Give me a break. So let me be the first to tell you: masks protect you and the person to whom you are speaking.

There I told you. Now go and sin no more. If you are worried about catching or giving COVID-19 to someone, wear a blasted mask. Your mucosal areas will thank you.

Change your clothes when you spend time in public or within crowds, too. You can’t always control social distancing. You can control yourself though, so just do it.

COVID-19 and John Galt?

Near the beginning of the COVID-19 crisis, I proclaimed, “WHO is John Galt.” A slight play on words of the famous line at the beginning of Ayn Rand’s novel Atlas Shrugged. John Galt is a character in the novel who protests collectivism by going on strike. John Galt is a producer in a world of consumers and communists. Quoting Wikipedia, John Galt

“believes in the power and glory of the human mind, and the rights of individuals to use their minds solely for themselves. He serves as a highly individualistic counterpoint to the collectivist social and economic structure depicted in the novel, in which society is based on oppressive bureaucratic functionaries and a culture that embraces mediocrity in the name of egalitarianism, which the novel posits is the end result of collectivist philosophy. “

..and this quote:

The use of Galt as a symbol in the context of political or social protest has taken root in some places. The phrase “going John Galt” or simply “going Galt” has been used by psychologist Helen Smith[12] and others[13][14] to describe productive members of society cutting back on work in response to the projected increase in U.S. marginal tax rates, increased limits on tax deductions, and the use of tax revenues for causes they regard as immoral. “Who is John Galt?” signs were seen at Tea Party protests held in the United States and at banking protests in London in April 2009.[15]

When I said, “WHO is John Galt,” I was referring to the World Health Organization (WHO) and its impact on the industrial engine of the world. While John Galt is fictitious, the result of WHO’s pronouncements is not. The effort to preserve and protect the lives of people around the world comes at the expense of our abundant and productive livelihood. What legacy of poverty will we leave our grandchildren if preventing the spread of COVID-19 reduces our standard of living?

We are seeing early signs of economic collapse in the US. Store shelves once full of goods are now about 66% full. The price of oil has fallen to unheard-of levels. The future price of oil is -$37/barrel. There is such a glut of fuel it’s now thought you’ll have to pay someone to consume it.

Protesters wish to open the country for business. The thought among working-class people is, “If this continues, where are we going to work, and how are we going to make money to buy food, shelter, and clothing?” Good questions.

Removing social distancing and opening the economy to profitability means there will be more people infected with COVID-19 and more deaths. Until there is a treatment plan, and until there is a vaccine, COVID-19 will spread throughout the world. In terms of fatalities, we are at the beginning of the curve. There is a whole continent, Africa, that will be infected and die in huge numbers due to lack of healthcare.

But American issues are closer to home.


This is the question we must answer very soon.

These supply chain interruptions will grow and grow. Fewer and fewer goods will be produced. There will be fewer goods to buy anywhere, of any kind, if factories close and if consumers don’t have money to buy them.
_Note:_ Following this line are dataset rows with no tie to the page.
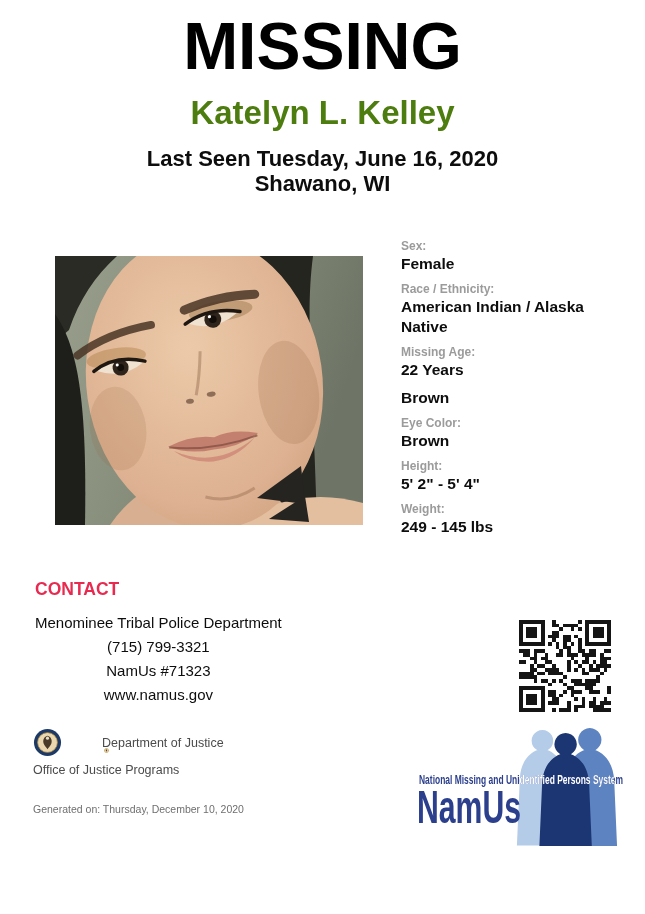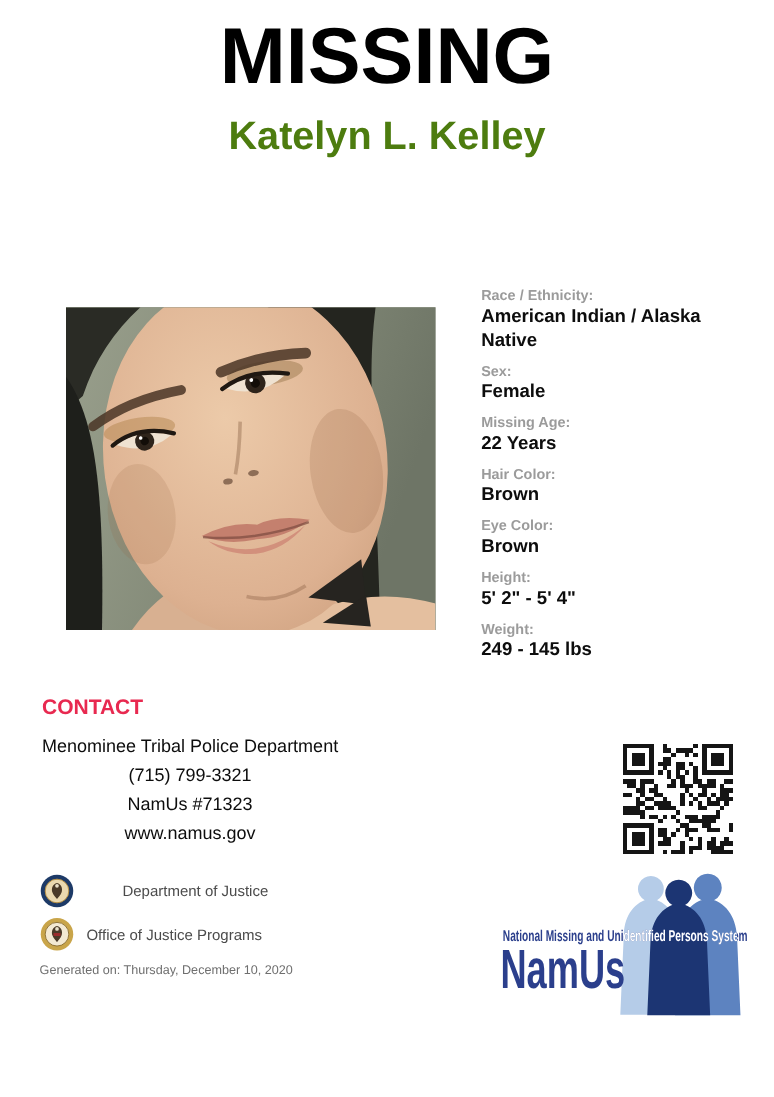--- a/index.html
+++ b/index.html
@@ -17,38 +17,42 @@
   .detail-row{margin-bottom:8px;}
   .detail-label{font-size:12px;line-height:14px;font-weight:bold;color:#9B9B9B;}
   .detail-value{font-size:15.5px;line-height:20px;font-weight:bold;color:#0d0d0d;margin-top:1px;}
   .contact-heading{left:35px;top:579px;font-size:17.5px;line-height:20px;font-weight:bold;color:#E82950;}
   .contact-lines{left:35px;top:611px;font-size:15px;line-height:24px;font-weight:normal;color:#0d0d0d;text-align:center;}
   .contact-line{white-space:nowrap;}
   .qr-box{left:519px;top:620px;width:92px;height:92px;background:#fff;}
   .qr-box svg{width:92px;height:92px;display:block;fill:#151515;shape-rendering:crispEdges;}
   .agency-row{left:33px;display:flex;align-items:center;gap:10px;height:29px;}
   .agency-row-1{top:728px;gap:40px;}
-  .agency-row-2{top:764px;}
+  .agency-row-2{top:748px;flex-direction:column;}
   .agency-label{font-size:12.5px;color:#4b4b4b;}
   .seal{width:29px;height:29px;display:block;}
   .generated{left:33px;top:803px;font-size:10.5px;color:#6f6f6f;}
   .namus-logo{left:413px;top:726px;width:230px;height:120px;}
   .namus-logo svg{width:230px;height:120px;display:block;overflow:hidden;}
   .tag{font-family:"Liberation Sans",sans-serif;font-weight:bold;font-size:13px;}
   .tag-navy{fill:#2B3F8C;}
   .tag-white{fill:#ffffff;}
   .wordmark{font-family:"Liberation Sans",sans-serif;font-weight:bold;font-size:46px;fill:#2B3F8C;}
 </style>
 </head>
 <body>
 
 <div class="page">
 
   <div class="abs center poster-title">MISSING</div>
   <div class="abs center person-name">Katelyn L. Kelley</div>
+  <div class="abs center last-seen">
+    <div>Last Seen Tuesday, June 16, 2020</div>
+    <div>Shawano, WI</div>
+  </div>
 
   <div class="abs photo-frame">
     <svg viewBox="0 0 308 269" width="308" height="269">
       <defs>
         <linearGradient id="bgG" x1="0" y1="0" x2="1" y2="0.3">
           <stop offset="0" stop-color="#9aa08d"></stop>
             <stop offset="0.6" stop-color="#818876"></stop>
             <stop offset="1" stop-color="#6e7566"></stop>
         </linearGradient>
         <radialGradient id="skinG" cx="0.45" cy="0.38" r="0.75">
@@ -94,33 +98,32 @@
       <path d="M0,0 L62,0 C40,20 24,44 14,74 L0,86 Z" fill="#2a2b25"></path>
       <path d="M0,58 C24,92 32,150 30,269 L0,269 Z" fill="#1e1f1b"></path>
 
       <path d="M246,210 L202,242 L250,248 Z" fill="#262420"></path>
       <path d="M250,240 L214,263 L254,266 Z" fill="#262420"></path>
     </svg>
   </div>
 
   <div class="abs details">
     <div class="detail-row">
+      <div class="detail-label">Sex:</div>
+      <div class="detail-value">Female</div>
+    </div>
+    <div class="detail-row">
       <div class="detail-label">Race / Ethnicity:</div>
       <div class="detail-value">American Indian / Alaska Native</div>
     </div>
     <div class="detail-row">
-      <div class="detail-label">Sex:</div>
-      <div class="detail-value">Female</div>
-    </div>
-    <div class="detail-row">
       <div class="detail-label">Missing Age:</div>
       <div class="detail-value">22 Years</div>
     </div>
     <div class="detail-row">
-      <div class="detail-label">Hair Color:</div>
       <div class="detail-value">Brown</div>
     </div>
     <div class="detail-row">
       <div class="detail-label">Eye Color:</div>
       <div class="detail-value">Brown</div>
     </div>
     <div class="detail-row">
       <div class="detail-label">Height:</div>
       <div class="detail-value">5' 2" - 5' 4"</div>
     </div>

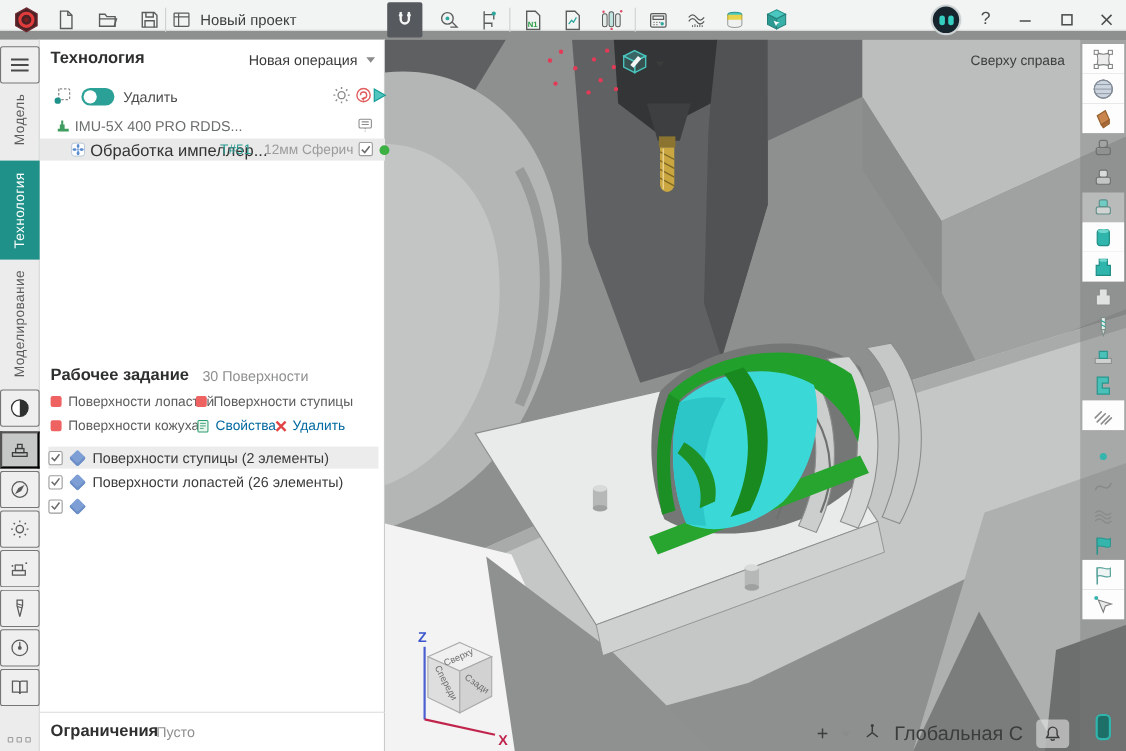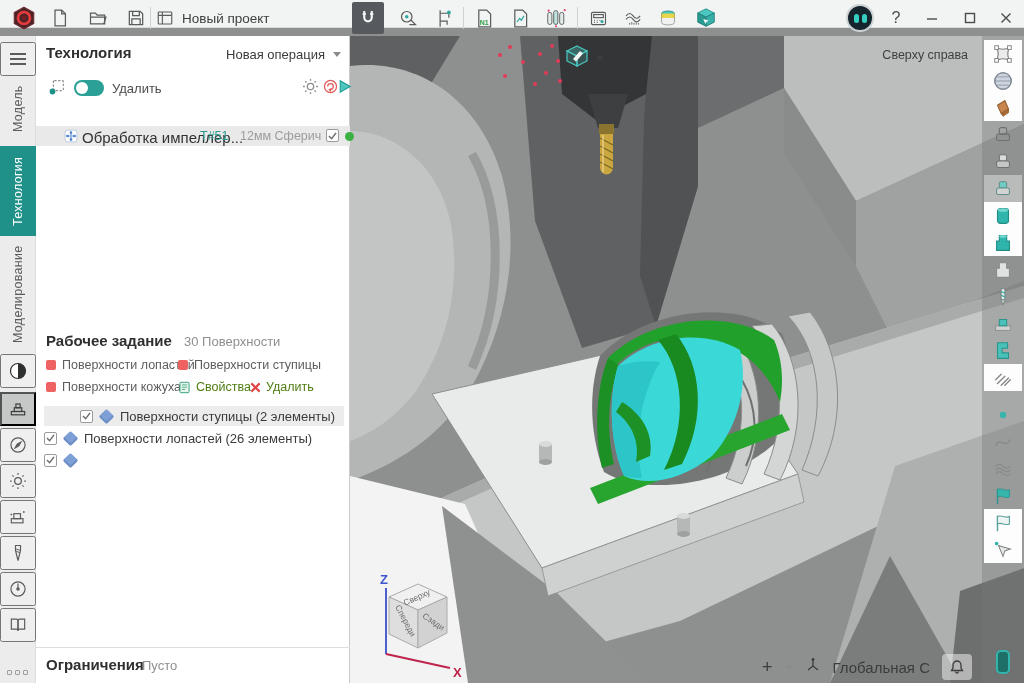--- a/index.html
+++ b/index.html
@@ -42,37 +42,37 @@
   .tree-row2 { position:absolute; left:0; top:90px; width:314px; height:20px; background:#e9e9e9; cursor:pointer; }
   .tree-row2 .lbl { position:absolute; left:46px; top:3px; font-size:15px; color:#333; }
   .tool-id { position:absolute; left:164px; top:3px; font-size:12.5px; color:#2a9a90; }
   .tool-info { position:absolute; left:204px; top:3px; font-size:12.5px; color:#9b9c9c; }
   .cbx { width:13px; height:13px; border:1px solid #9a9b9b; border-radius:2px; background:#fff; display:flex; align-items:center; justify-content:center; }
   .greendot { width:9px; height:9px; border-radius:50%; background:#3cb043; }
   .job-title { position:absolute; left:10px; top:296px; font-size:15px; font-weight:bold; color:#2e2f2f; }
   .job-count { position:absolute; left:148px; top:298px; font-size:13px; color:#8e8f8f; }
   .chip { position:absolute; display:flex; align-items:center; gap:6px; font-size:12.5px; color:#5c5d5d; cursor:pointer; }
   .chip .sq { width:10px; height:10px; border-radius:2px; background:#ee6262; }
-  .action { position:absolute; display:flex; align-items:center; gap:5px; font-size:12.5px; color:#4d7c0f; cursor:pointer; }
+  .action { position:absolute; display:flex; align-items:center; gap:5px; font-size:12.5px; color:#0369a1; cursor:pointer; }
   .grp-row { position:absolute; left:8px; width:300px; height:20px; display:flex; align-items:center; gap:5px; cursor:pointer; }
-  .grp-row.sel { background:#ececec;padding-left:36px; }
+  .grp-row.sel { background:#ececec; }
   .grp-row .lbl { font-size:13px; color:#3a3b3b; }
   .diamond { width:11px; height:11px; background:#7d9fd6; transform:rotate(45deg) ; border-radius:2px; margin:0 3px; box-shadow:inset -2px -2px 0 #6d8fc6; }
   .constraints-hr { position:absolute; left:0; top:611px; width:314px; height:1px; background:#dedede; }
   .con-title { position:absolute; left:10px; top:620px; font-size:15px; font-weight:bold; color:#2e2f2f; }
   .con-val { position:absolute; left:106px; top:622px; font-size:13px; color:#8e8f8f; }
 
   
   .viewport { position:absolute; left:350px; top:36px; width:674px; height:647px; overflow:hidden; }
   .scene { position:absolute; left:0; top:0; }
   .viewlabel { position:absolute; right:56px; top:12px; font-size:12.5px; color:#3d3e3e; }
   .dispbtn { position:absolute; left:214px; top:8px; width:48px; height:28px; display:flex; align-items:center; gap:6px; cursor:pointer; }
   .vstatus { position:absolute; right:52px; bottom:3px; height:26px; display:flex; align-items:center; gap:12px; }
   .vstatus .plus { font-size:18px; color:#3b3c3c; line-height:1; cursor:pointer; }
-  .vstatus .cs-label { font-size:15px; color:#3b3c3c; white-space:nowrap; }
+  .vstatus .cs-label { font-size:18px; color:#3b3c3c; white-space:nowrap; }
   .bellbox { width:30px; height:26px; border-radius:4px; background:rgba(236,237,237,.55); display:flex; align-items:center; justify-content:center; cursor:pointer; }
 
   
   .rtools { position:absolute; right:0; top:36px; width:42px; height:647px; background:rgba(118,120,120,.38); z-index:22; display:flex; flex-direction:column; align-items:center; padding-top:4px; }
   .rbtn { width:38px; height:27px; display:flex; align-items:center; justify-content:center; cursor:pointer; background:transparent; border:none; }
   .rbtn.white { background:#fdfdfd; }
   .rbtn.pressed { background:#b9baba; }
   .rgap { height:10px; }
   .rbattery { margin-top:auto; margin-bottom:4px; }
 </style>
@@ -564,20 +564,35 @@
             <path d="M10.5 16.5 l2 -.8 -.6 2.2 Z" fill="#e05c5c"></path>
           </svg>
       </span>
       <span style="position:absolute; left:300px; top:4px;">
         <svg width="17" height="17" viewBox="0 0 24 24">
             <path d="M6 4 L20 12 L6 20 Z" fill="#4ec6bf" stroke="#169b94" stroke-width="1.5"></path>
           </svg>
       </span>
     </div>
 
+    <div class="tree-row1">
+      <span style="position:absolute; left:14px; top:1px;">
+        <svg width="15" height="15" viewBox="0 0 24 24">
+            <path d="M4 16 h16 v4 H4 Z M7 10 h7 v6 H7 Z M9 4 h3 v6 H9 Z" fill="#3f9e5f"></path>
+          </svg>
+      </span>
+      <span class="lbl">IMU-5X 400 PRO RDDS...</span>
+      <span style="position:absolute; left:288px; top:0;">
+        <svg width="16" height="16" viewBox="0 0 20 20" fill="none" stroke="#8a8b8b" stroke-width="1.2">
+            <rect x="3" y="3" width="14" height="10" rx="1.5"></rect>
+            <path d="M6 6 h8 M6 9 h8"></path>
+            <path d="M10 13 v4" stroke-dasharray="1.5 1.5"></path>
+          </svg>
+      </span>
+    </div>
 
     <div class="tree-row2">
       <span style="position:absolute; left:28px; top:3px;">
         <svg width="14" height="14" viewBox="0 0 24 24">
             <rect x="2" y="2" width="20" height="20" rx="4" fill="#fff" stroke="#9ab0cc"></rect>
             <g fill="#5b8bd0">
               <ellipse cx="12" cy="6.5" rx="2.2" ry="3.2"></ellipse>
               <ellipse cx="12" cy="17.5" rx="2.2" ry="3.2"></ellipse>
               <ellipse cx="6.5" cy="12" rx="3.2" ry="2.2"></ellipse>
               <ellipse cx="17.5" cy="12" rx="3.2" ry="2.2"></ellipse>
Right now, we are living off the wealth in our storehouses. When the storehouses are empty, people will die. When the producers can’t produce, and the transporters have nothing to transport, people will suffer. We are six weeks into this crisis, and we still struggle to find toilet paper, paper towels, and hand sanitizer. This is not the result of a thriving economy but a struggling one.

I suspect we have another four weeks of food supply before shortages hit the major cities and become news. I heard today that local food suppliers could fill only about 60% of food orders. The number of brand options is already reduced. Coca Cola is no longer producing its off-brands. Others are doing the same.